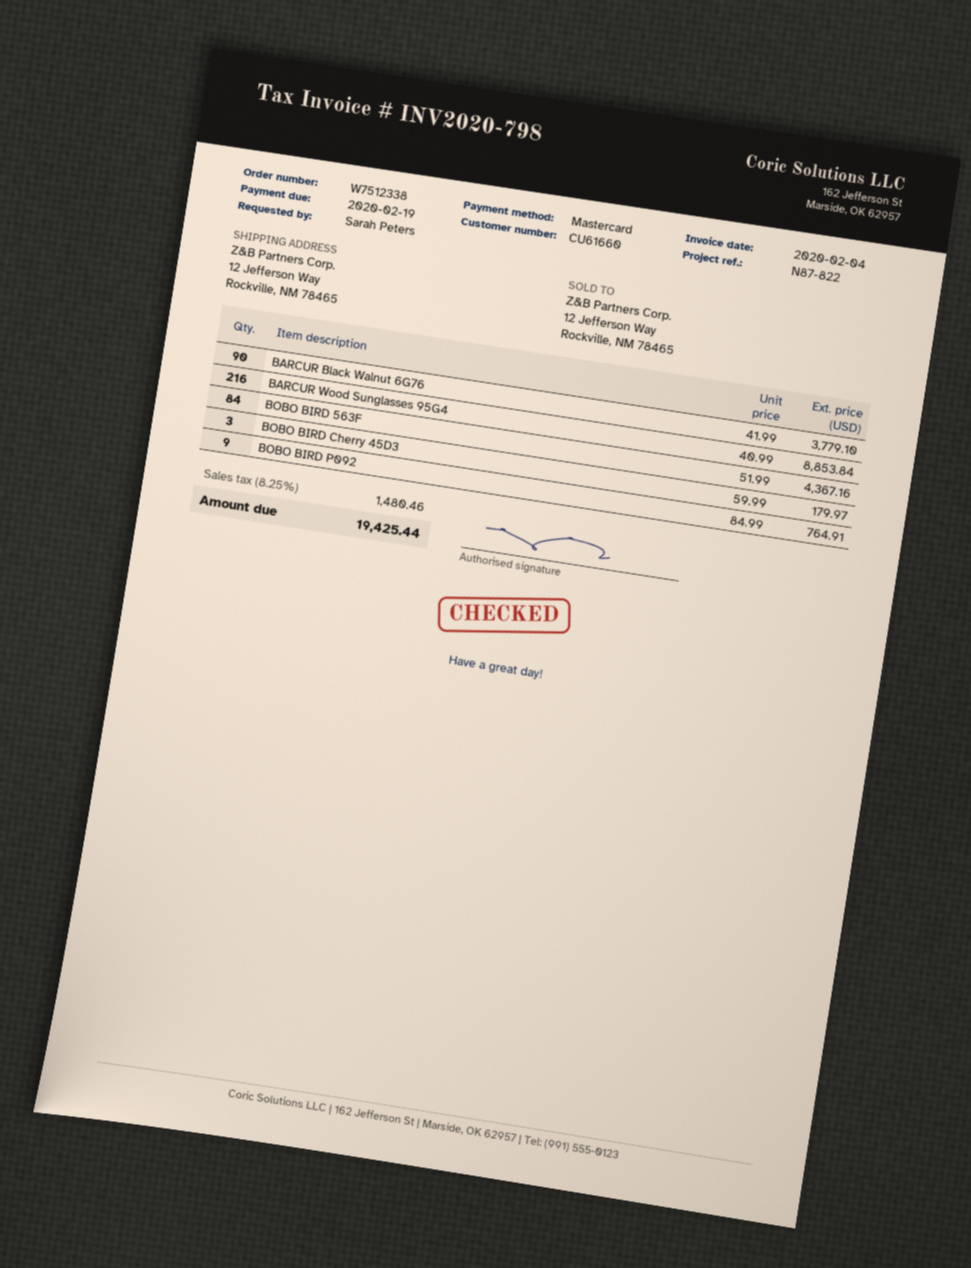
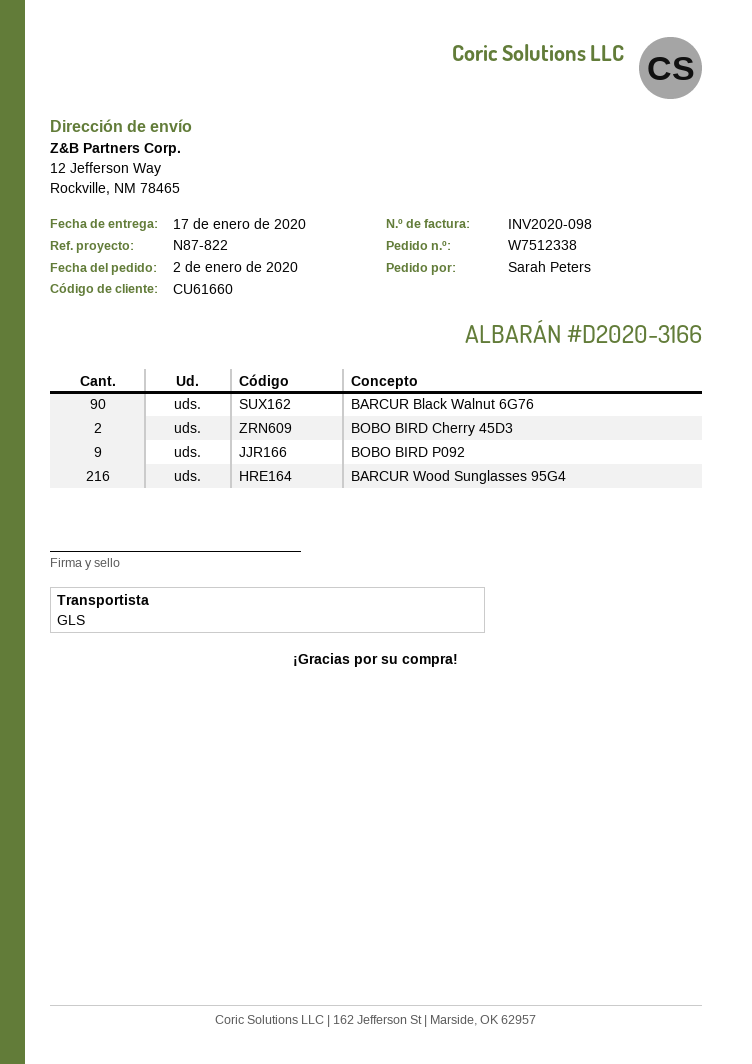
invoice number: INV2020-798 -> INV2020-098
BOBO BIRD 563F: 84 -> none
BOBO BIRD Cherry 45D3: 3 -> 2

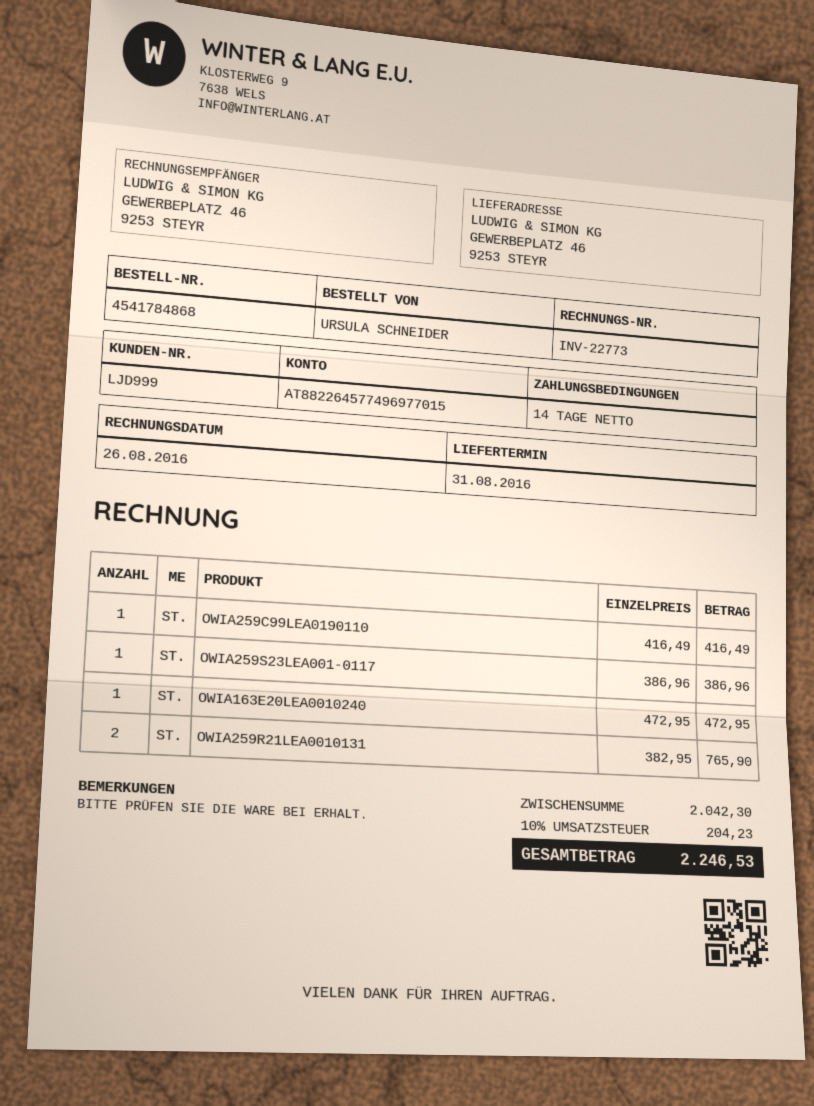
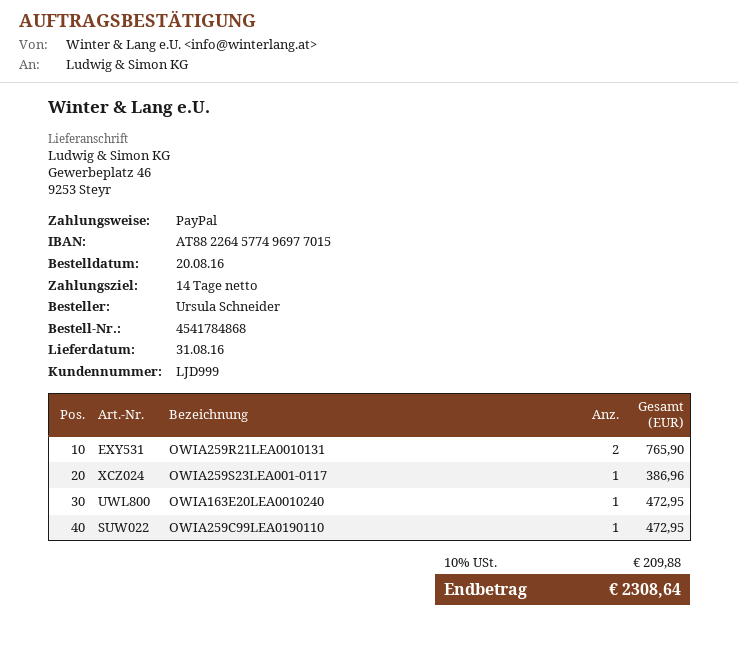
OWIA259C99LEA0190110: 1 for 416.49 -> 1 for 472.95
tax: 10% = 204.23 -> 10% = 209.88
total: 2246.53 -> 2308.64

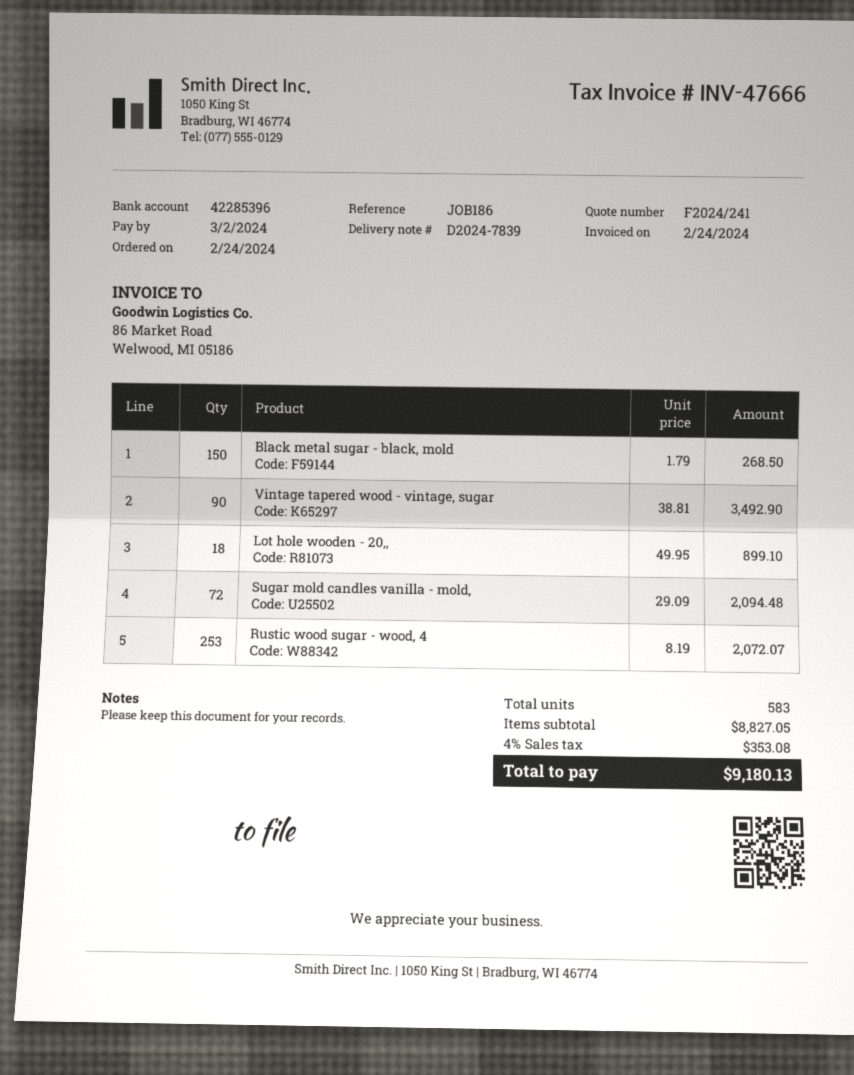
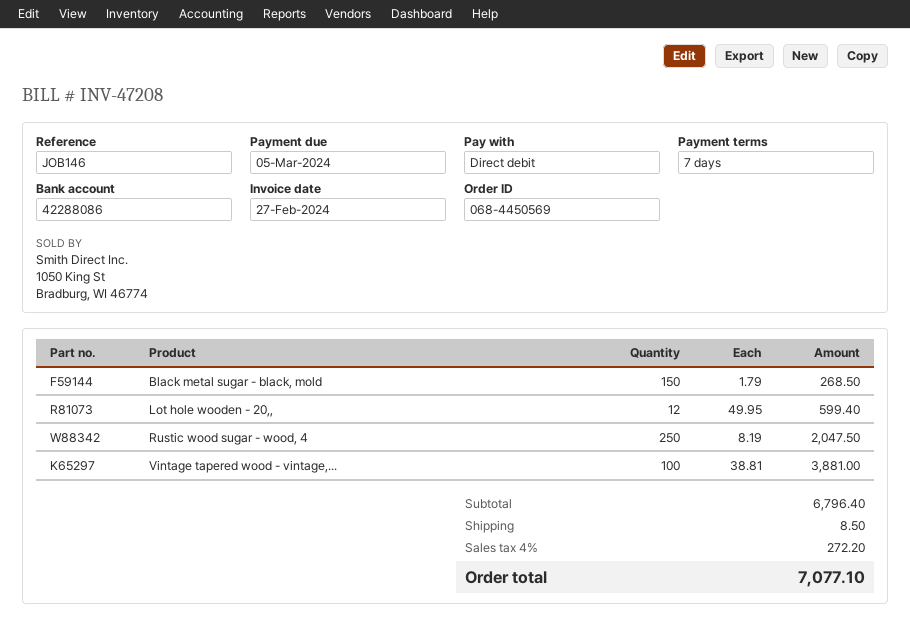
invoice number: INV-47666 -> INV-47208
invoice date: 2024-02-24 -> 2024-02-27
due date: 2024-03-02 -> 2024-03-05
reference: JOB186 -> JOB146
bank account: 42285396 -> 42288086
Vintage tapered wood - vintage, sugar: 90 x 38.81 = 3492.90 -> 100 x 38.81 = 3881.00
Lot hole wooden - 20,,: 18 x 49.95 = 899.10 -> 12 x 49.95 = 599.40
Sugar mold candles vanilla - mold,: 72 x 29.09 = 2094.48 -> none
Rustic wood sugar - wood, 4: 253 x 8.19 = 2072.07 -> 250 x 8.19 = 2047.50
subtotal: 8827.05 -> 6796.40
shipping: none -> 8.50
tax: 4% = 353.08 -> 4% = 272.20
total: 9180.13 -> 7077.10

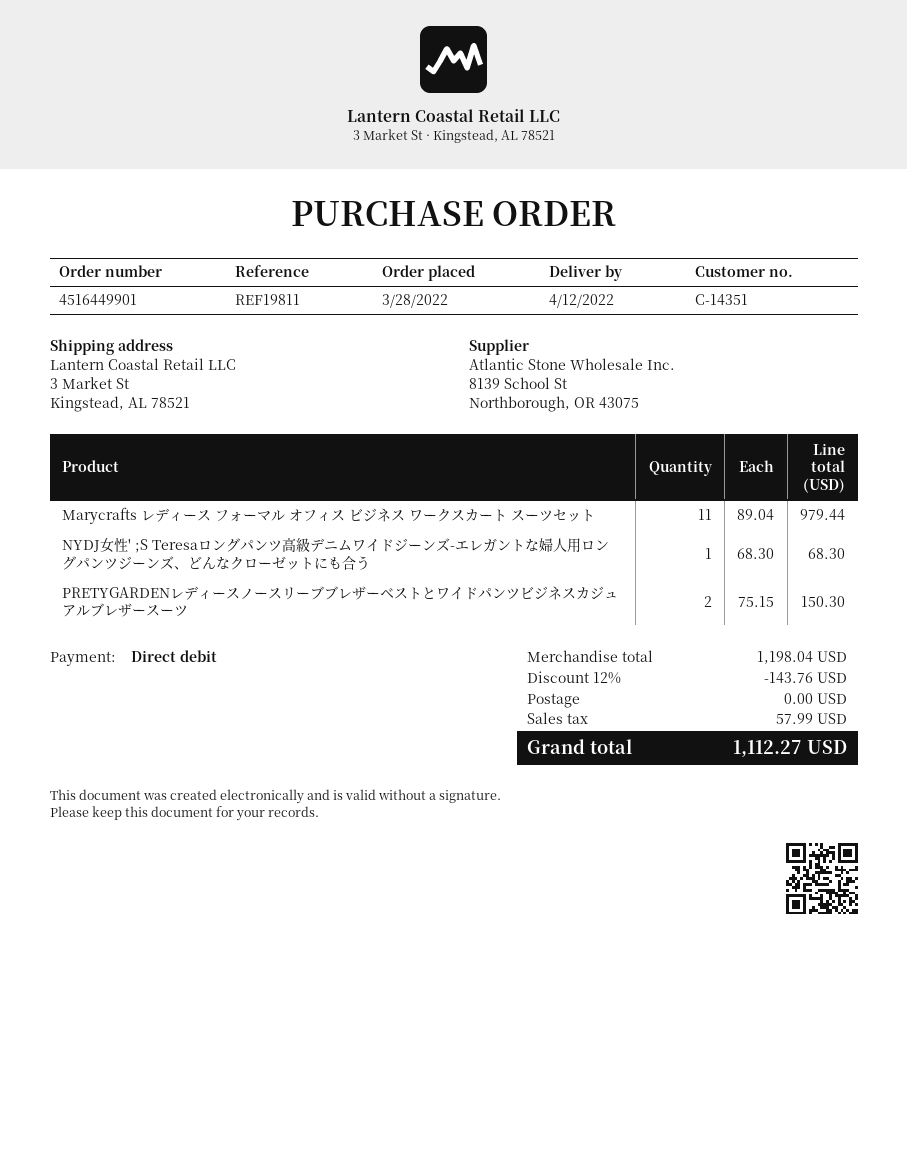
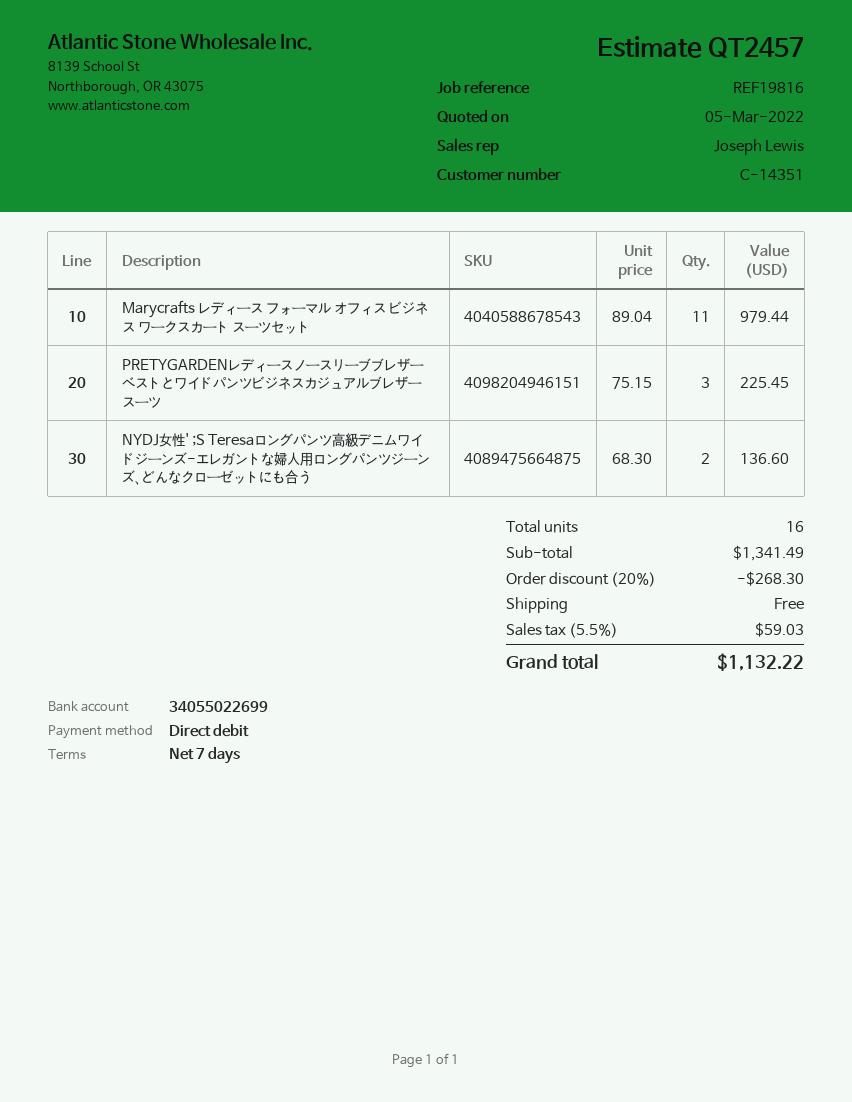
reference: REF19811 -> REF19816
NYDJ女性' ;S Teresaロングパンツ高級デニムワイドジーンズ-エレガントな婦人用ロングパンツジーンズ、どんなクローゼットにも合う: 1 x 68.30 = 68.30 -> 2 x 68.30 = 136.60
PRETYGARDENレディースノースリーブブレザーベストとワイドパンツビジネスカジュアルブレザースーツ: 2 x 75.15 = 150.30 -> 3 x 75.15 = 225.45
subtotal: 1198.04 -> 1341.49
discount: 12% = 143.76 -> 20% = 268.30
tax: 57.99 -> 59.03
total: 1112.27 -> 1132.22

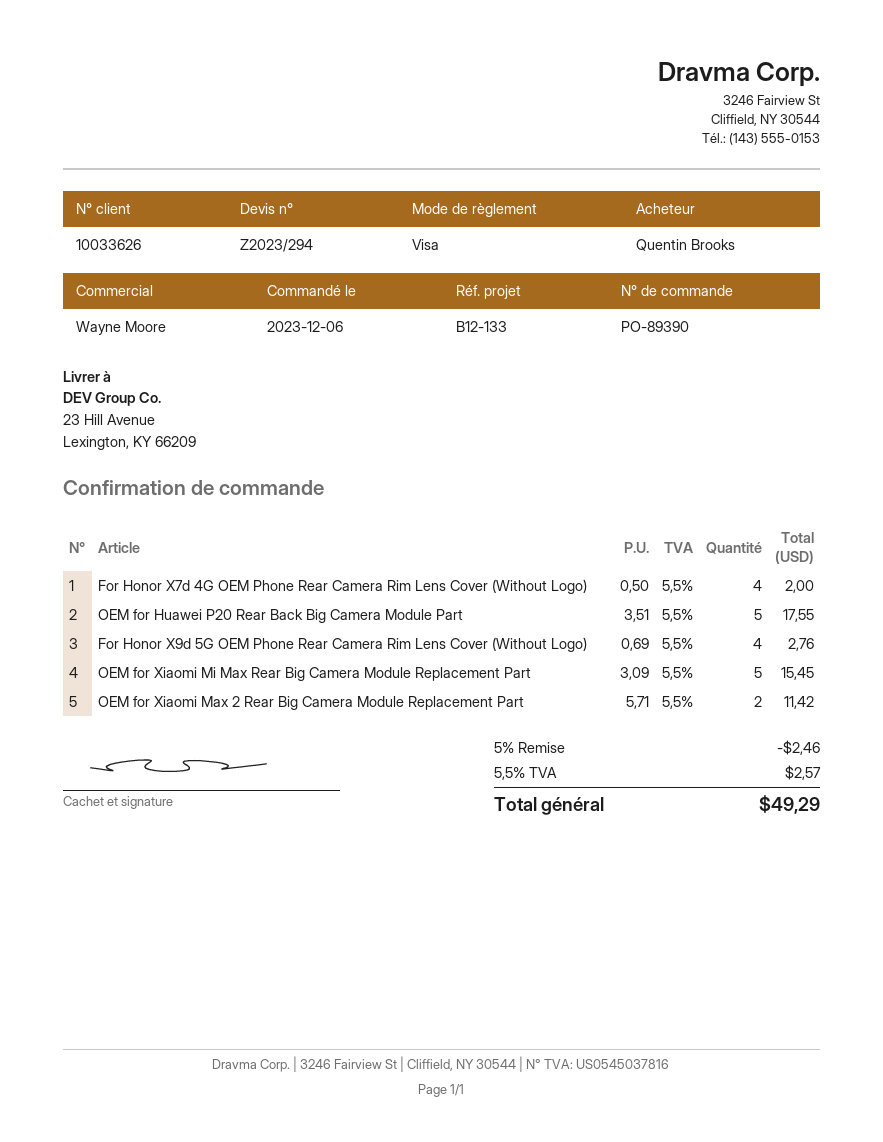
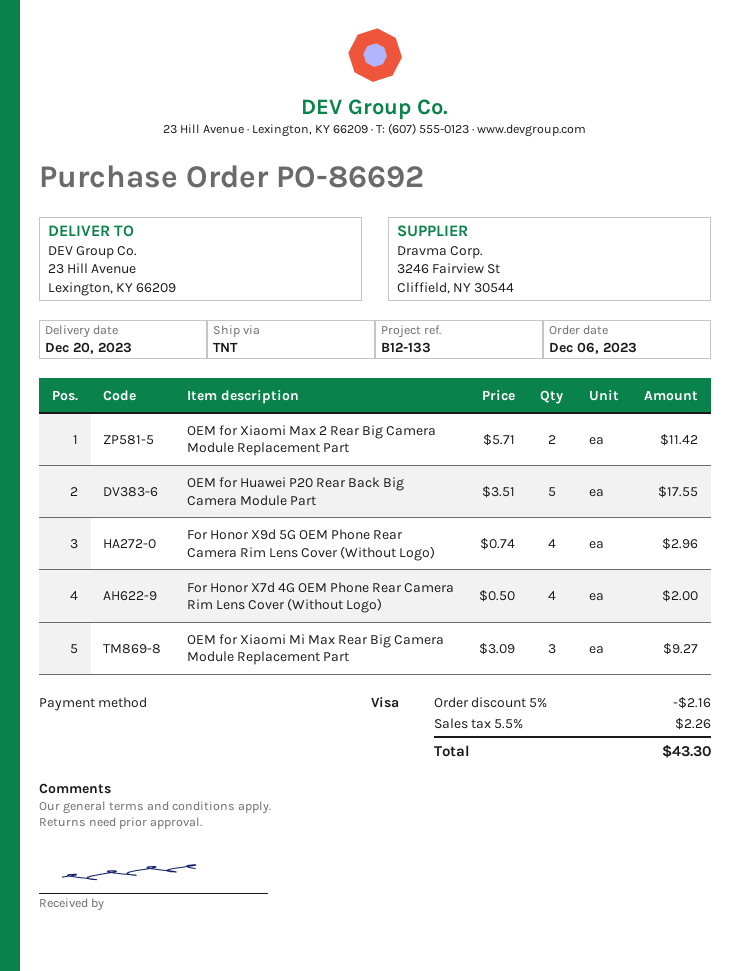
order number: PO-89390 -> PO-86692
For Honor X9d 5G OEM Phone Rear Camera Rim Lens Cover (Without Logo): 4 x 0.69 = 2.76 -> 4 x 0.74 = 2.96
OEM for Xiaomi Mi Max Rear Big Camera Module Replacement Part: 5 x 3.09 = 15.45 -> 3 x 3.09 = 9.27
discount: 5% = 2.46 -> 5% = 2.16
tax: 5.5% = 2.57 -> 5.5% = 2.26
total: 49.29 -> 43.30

--------------------

Give again, word for word, each line from the one holding "total: 2246.53 -> 2308.64" through the end of the entries, and leave out any picture.

TASK RESPONSE:
total: 2246.53 -> 2308.64

invoice number: INV-47666 -> INV-47208
invoice date: 2024-02-24 -> 2024-02-27
due date: 2024-03-02 -> 2024-03-05
reference: JOB186 -> JOB146
bank account: 42285396 -> 42288086
Vintage tapered wood - vintage, sugar: 90 x 38.81 = 3492.90 -> 100 x 38.81 = 3881.00
Lot hole wooden - 20,,: 18 x 49.95 = 899.10 -> 12 x 49.95 = 599.40
Sugar mold candles vanilla - mold,: 72 x 29.09 = 2094.48 -> none
Rustic wood sugar - wood, 4: 253 x 8.19 = 2072.07 -> 250 x 8.19 = 2047.50
subtotal: 8827.05 -> 6796.40
shipping: none -> 8.50
tax: 4% = 353.08 -> 4% = 272.20
total: 9180.13 -> 7077.10

reference: REF19811 -> REF19816
NYDJ女性' ;S Teresaロングパンツ高級デニムワイドジーンズ-エレガントな婦人用ロングパンツジーンズ、どんなクローゼットにも合う: 1 x 68.30 = 68.30 -> 2 x 68.30 = 136.60
PRETYGARDENレディースノースリーブブレザーベストとワイドパンツビジネスカジュアルブレザースーツ: 2 x 75.15 = 150.30 -> 3 x 75.15 = 225.45
subtotal: 1198.04 -> 1341.49
discount: 12% = 143.76 -> 20% = 268.30
tax: 57.99 -> 59.03
total: 1112.27 -> 1132.22

order number: PO-89390 -> PO-86692
For Honor X9d 5G OEM Phone Rear Camera Rim Lens Cover (Without Logo): 4 x 0.69 = 2.76 -> 4 x 0.74 = 2.96
OEM for Xiaomi Mi Max Rear Big Camera Module Replacement Part: 5 x 3.09 = 15.45 -> 3 x 3.09 = 9.27
discount: 5% = 2.46 -> 5% = 2.16
tax: 5.5% = 2.57 -> 5.5% = 2.26
total: 49.29 -> 43.30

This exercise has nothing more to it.